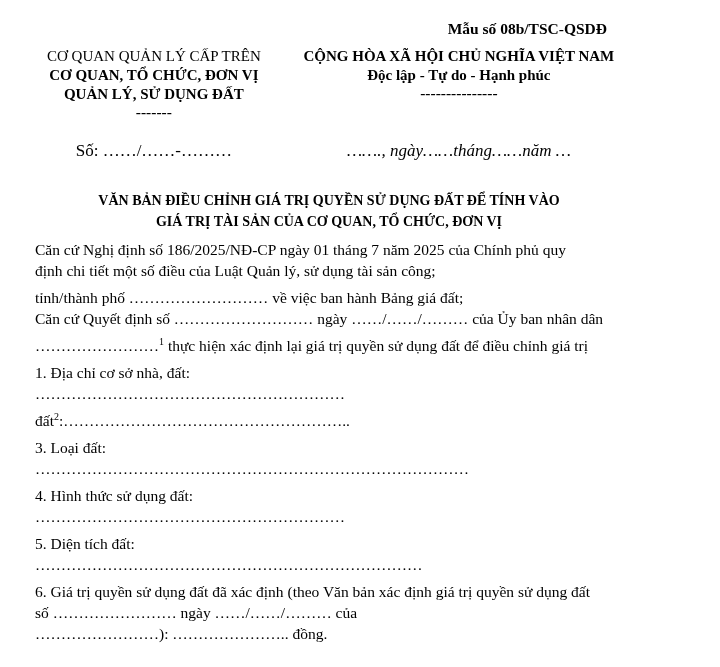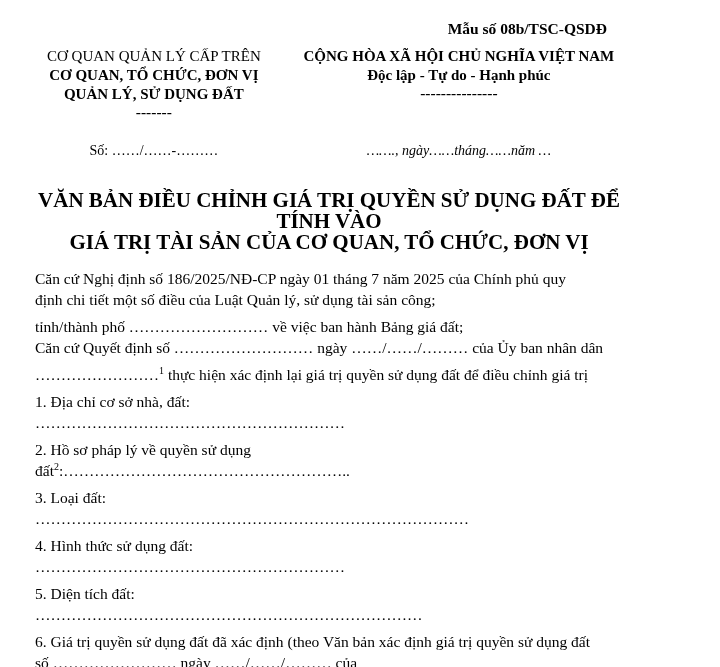--- a/index.html
+++ b/index.html
@@ -36,7 +36,7 @@
   .bold { font-weight: 700; }
   .divider { line-height: 16px; font-weight: 700; }
   .so-date { margin-top: 21px; }
-  .so-date .hline { font-size: 14px; }
+  .so-date .hline { font-size: 17px; }
   .italic { font-style: italic; }
   .title {
     margin-top: 30px;

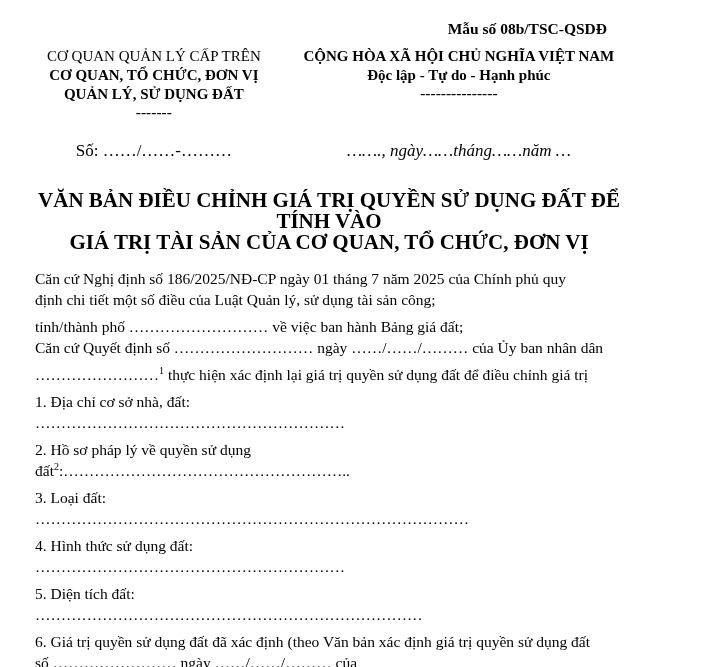--- a/index.html
+++ b/index.html
@@ -40,10 +40,10 @@
   .italic { font-style: italic; }
   .title {
     margin-top: 30px;
-    margin-bottom: 15px;
+    margin-bottom: 7px;
     text-align: center;
     font-weight: 700;
-    font-size: 21px;
+    font-size: 14px;
     line-height: 21px;
   }
   .doc-body p {

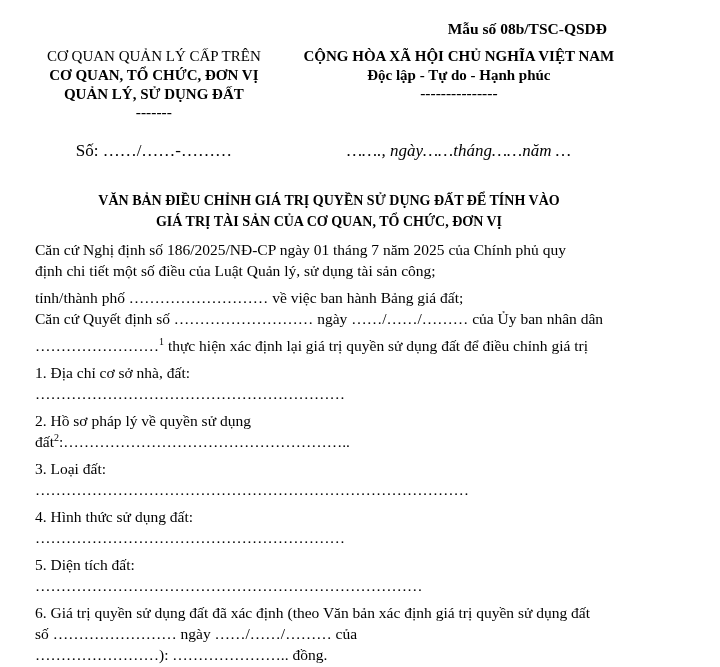--- a/index.html
+++ b/index.html
@@ -114,7 +114,6 @@
     </p>
 
     <p>
-      <span class="ln">2. Hồ sơ pháp lý về quyền sử dụng</span>
       <span class="ln"><span>đất</span><sup>2</sup><span>:………………………………………………..</span></span>
     </p>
_ _ _ _
▶ _Aim of the exercise_
An exact copy of the entries above is required; pictures are not part of it.

▶ _Solved problem_
--- a/index.html
+++ b/index.html
@@ -36,7 +36,7 @@
   .bold { font-weight: 700; }
   .divider { line-height: 16px; font-weight: 700; }
   .so-date { margin-top: 21px; }
-  .so-date .hline { font-size: 14px; }
+  .so-date .hline { font-size: 17px; }
   .italic { font-style: italic; }
   .title {
     margin-top: 30px;

--- a/index.html
+++ b/index.html
@@ -40,10 +40,10 @@
   .italic { font-style: italic; }
   .title {
     margin-top: 30px;
-    margin-bottom: 15px;
+    margin-bottom: 7px;
     text-align: center;
     font-weight: 700;
-    font-size: 21px;
+    font-size: 14px;
     line-height: 21px;
   }
   .doc-body p {

--- a/index.html
+++ b/index.html
@@ -114,7 +114,6 @@
     </p>
 
     <p>
-      <span class="ln">2. Hồ sơ pháp lý về quyền sử dụng</span>
       <span class="ln"><span>đất</span><sup>2</sup><span>:………………………………………………..</span></span>
     </p>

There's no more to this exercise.